Search the listing below for lines containing the string "none". Reply with their count only.

Start of Data shown

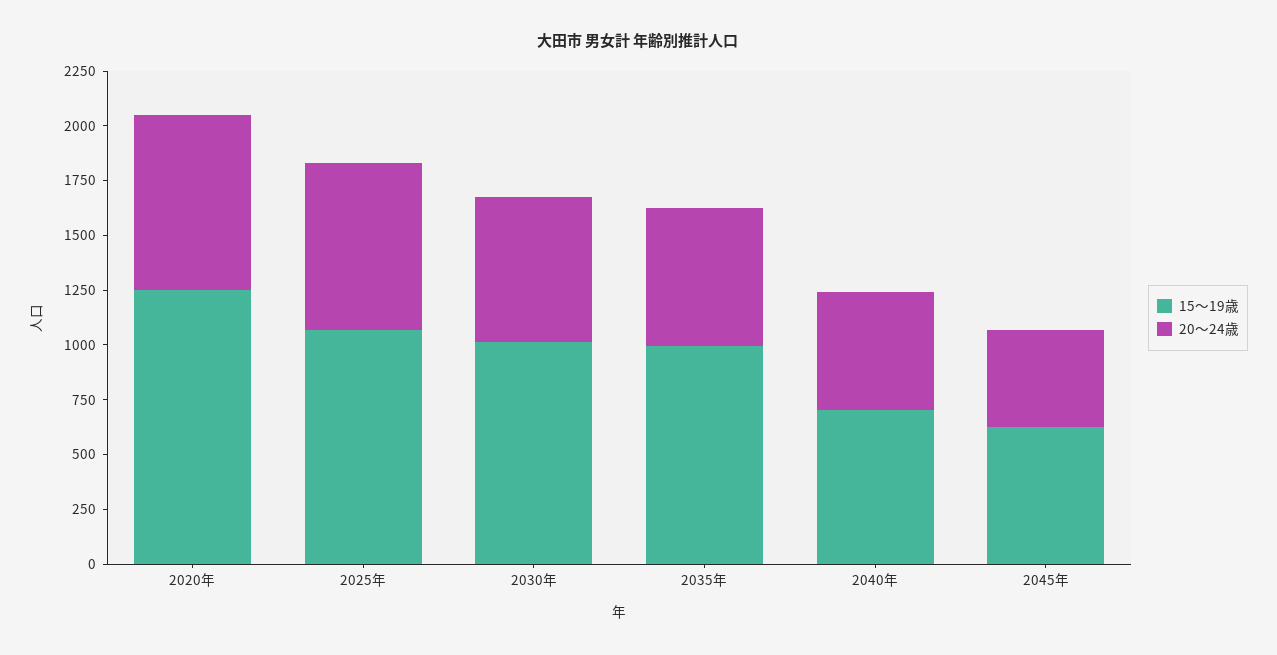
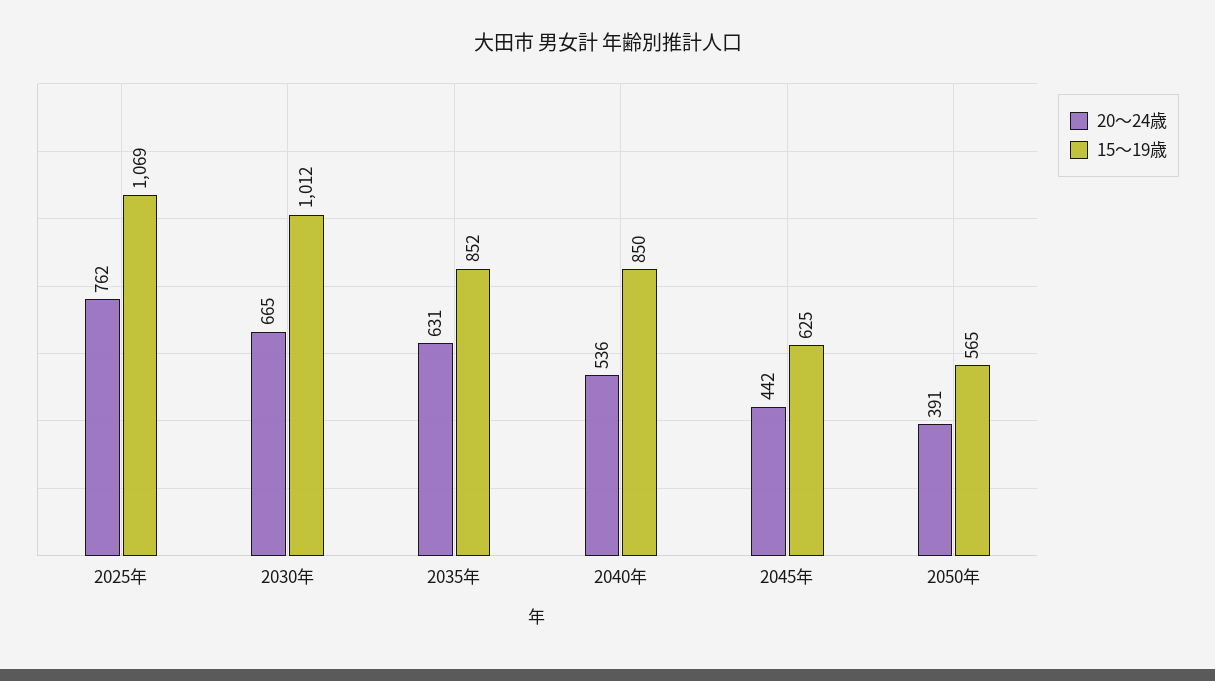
15～19歳, 2020年: 1250 -> none
20～24歳, 2020年: 800 -> none
15～19歳, 2035年: 1000 -> 852
15～19歳, 2040年: 700 -> 850
20～24歳, 2050年: none -> 391
15～19歳, 2050年: none -> 565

End of Data shown

• [Exercise solution]: 4